● What you have to do
Give again, word for word, each line below starting at the one that contains "ST Venus PU" and ending at the one that contains "total: 3748.00 -> 3299.00".

── Records provided ──

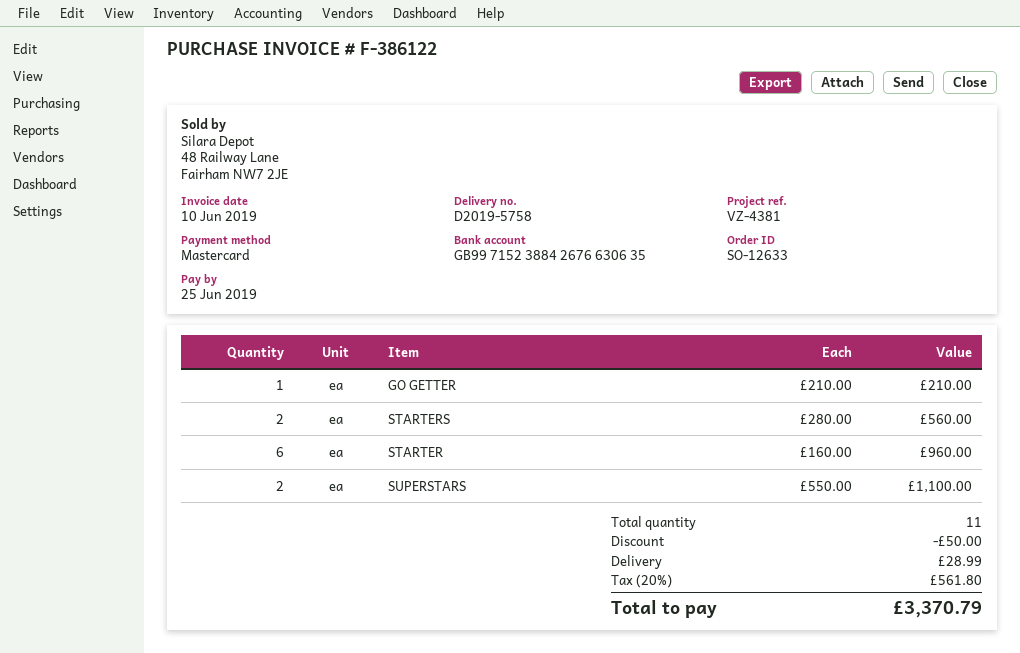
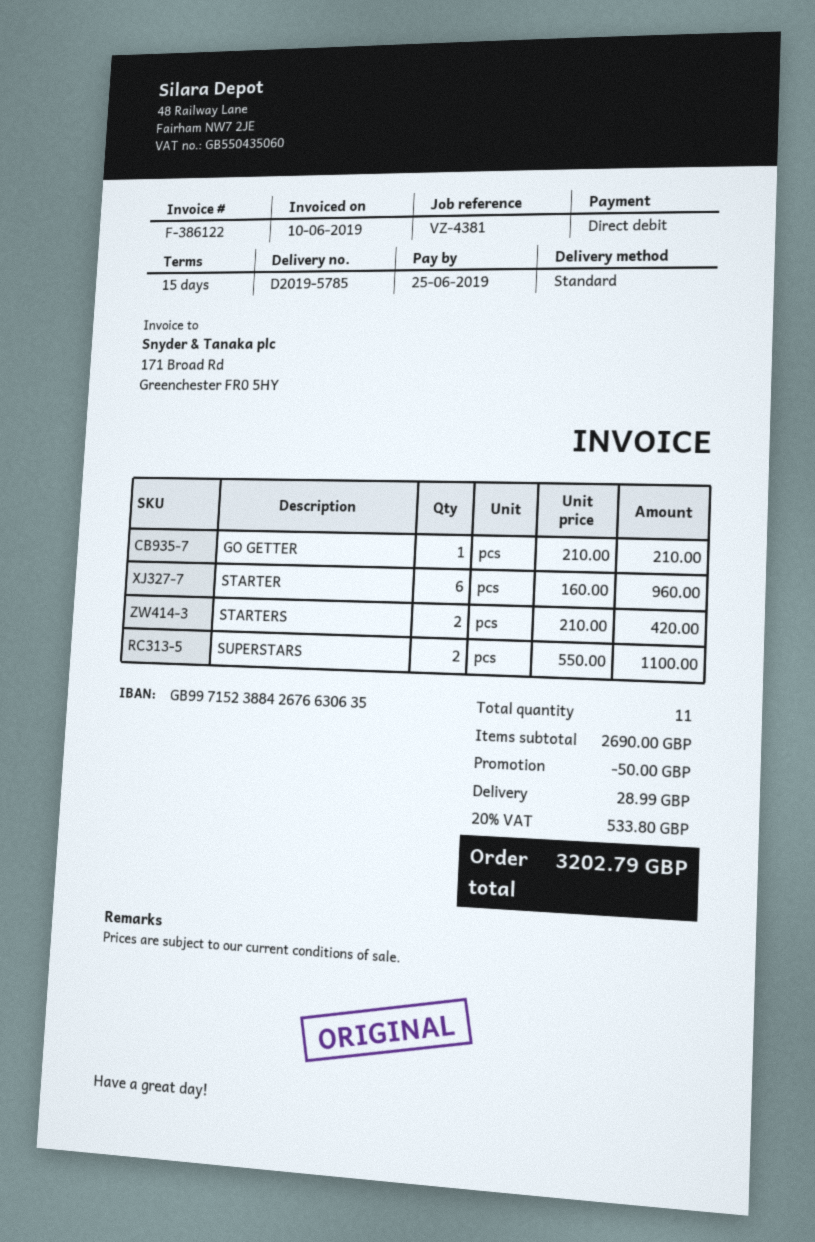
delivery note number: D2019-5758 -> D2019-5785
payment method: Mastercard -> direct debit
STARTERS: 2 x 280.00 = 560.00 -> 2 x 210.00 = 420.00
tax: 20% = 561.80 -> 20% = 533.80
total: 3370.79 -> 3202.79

───
── Records provided ──

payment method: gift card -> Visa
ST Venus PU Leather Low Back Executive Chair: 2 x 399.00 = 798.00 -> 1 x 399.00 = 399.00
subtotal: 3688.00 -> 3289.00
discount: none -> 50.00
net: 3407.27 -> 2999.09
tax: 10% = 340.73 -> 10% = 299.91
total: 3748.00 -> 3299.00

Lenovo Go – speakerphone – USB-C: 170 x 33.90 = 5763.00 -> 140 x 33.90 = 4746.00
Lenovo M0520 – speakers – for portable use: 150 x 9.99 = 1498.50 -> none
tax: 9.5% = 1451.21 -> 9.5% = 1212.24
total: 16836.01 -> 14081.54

───

● Output for this task
ST Venus PU Leather Low Back Executive Chair: 2 x 399.00 = 798.00 -> 1 x 399.00 = 399.00
subtotal: 3688.00 -> 3289.00
discount: none -> 50.00
net: 3407.27 -> 2999.09
tax: 10% = 340.73 -> 10% = 299.91
total: 3748.00 -> 3299.00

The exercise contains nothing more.